Schools are there to provide education and are not childcare facility. The eduation of ALL children is important whether the parents work or not.
Prehaps we need to get long term benefit claiments to clear snow in schools and hospitals.
The trouble is though when you have just half a class in. You can't teacher the normal lesson plan really as half the children are missing it, so it would then need to be repeated when they were back. Or if classes are mixed - because then again you can't follow the normal plans.

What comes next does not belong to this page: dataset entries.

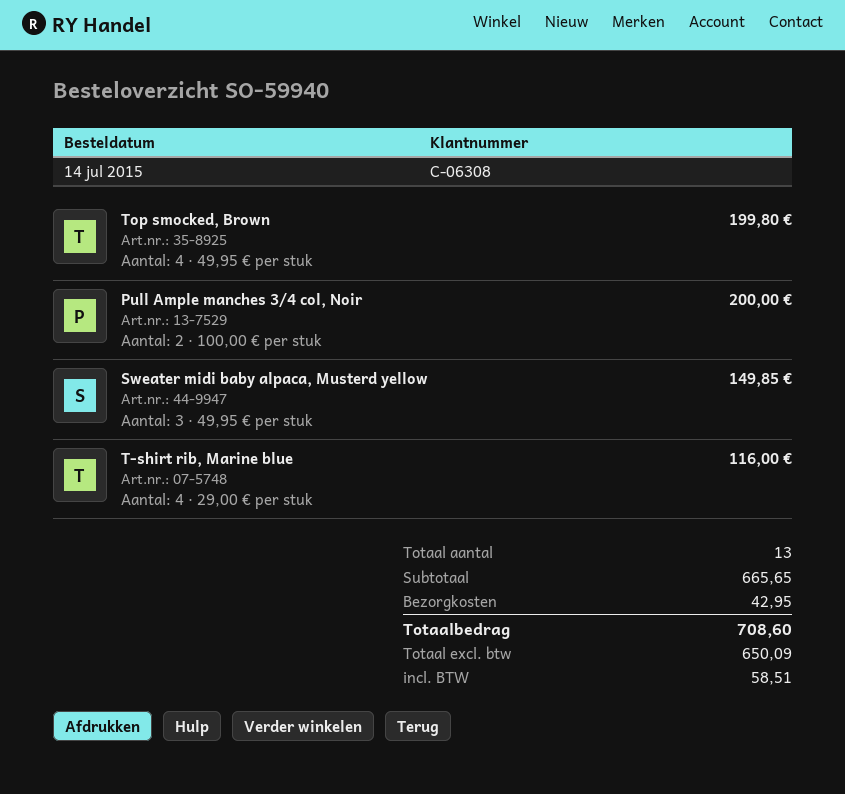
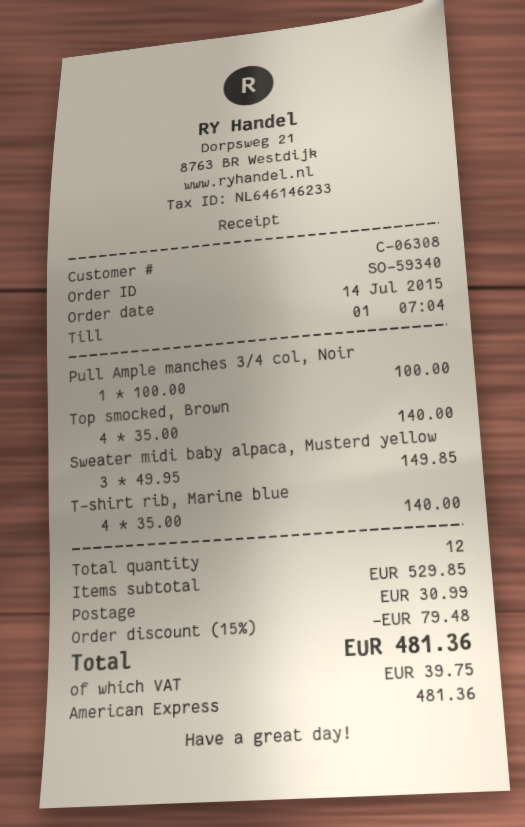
order number: SO-59940 -> SO-59340
Top smocked, Brown: 4 x 49.95 = 199.80 -> 4 x 35.00 = 140.00
Pull Ample manches 3/4 col, Noir: 2 x 100.00 = 200.00 -> 1 x 100.00 = 100.00
T-shirt rib, Marine blue: 4 x 29.00 = 116.00 -> 4 x 35.00 = 140.00
total quantity: 13 -> 12
subtotal: 665.65 -> 529.85
discount: none -> 15% = 79.48
shipping: 42.95 -> 30.99
tax: 58.51 -> 39.75
total: 708.60 -> 481.36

We had two Y2 classes mixed, half from each came in. We had to go off timetable otherwise it would have been a real pain later in the week. We are y2 so just kept to topical stuff, along with snow work too. So our topic is space so we did additional space related work - some ICT - space research and report writing, some space craft, a space quiz and then also some creative writing about snow/ice - and then some extra outdoor snow play too, and an impromptu singing lesson. We also figured that those who chose to stay home were probably having fun in the sun all day too, so seemed fair to have ours outside to make snowmen and a quick snowball fight. I think at the end of the day we also showed a video - though was an iplayer one from stargazing type program.
Hulababy We had that problem this week too - rural area so many children not in. It's pointless sticking to the planned lessons as you spend the rest of the term playing catch-up with the children who were off.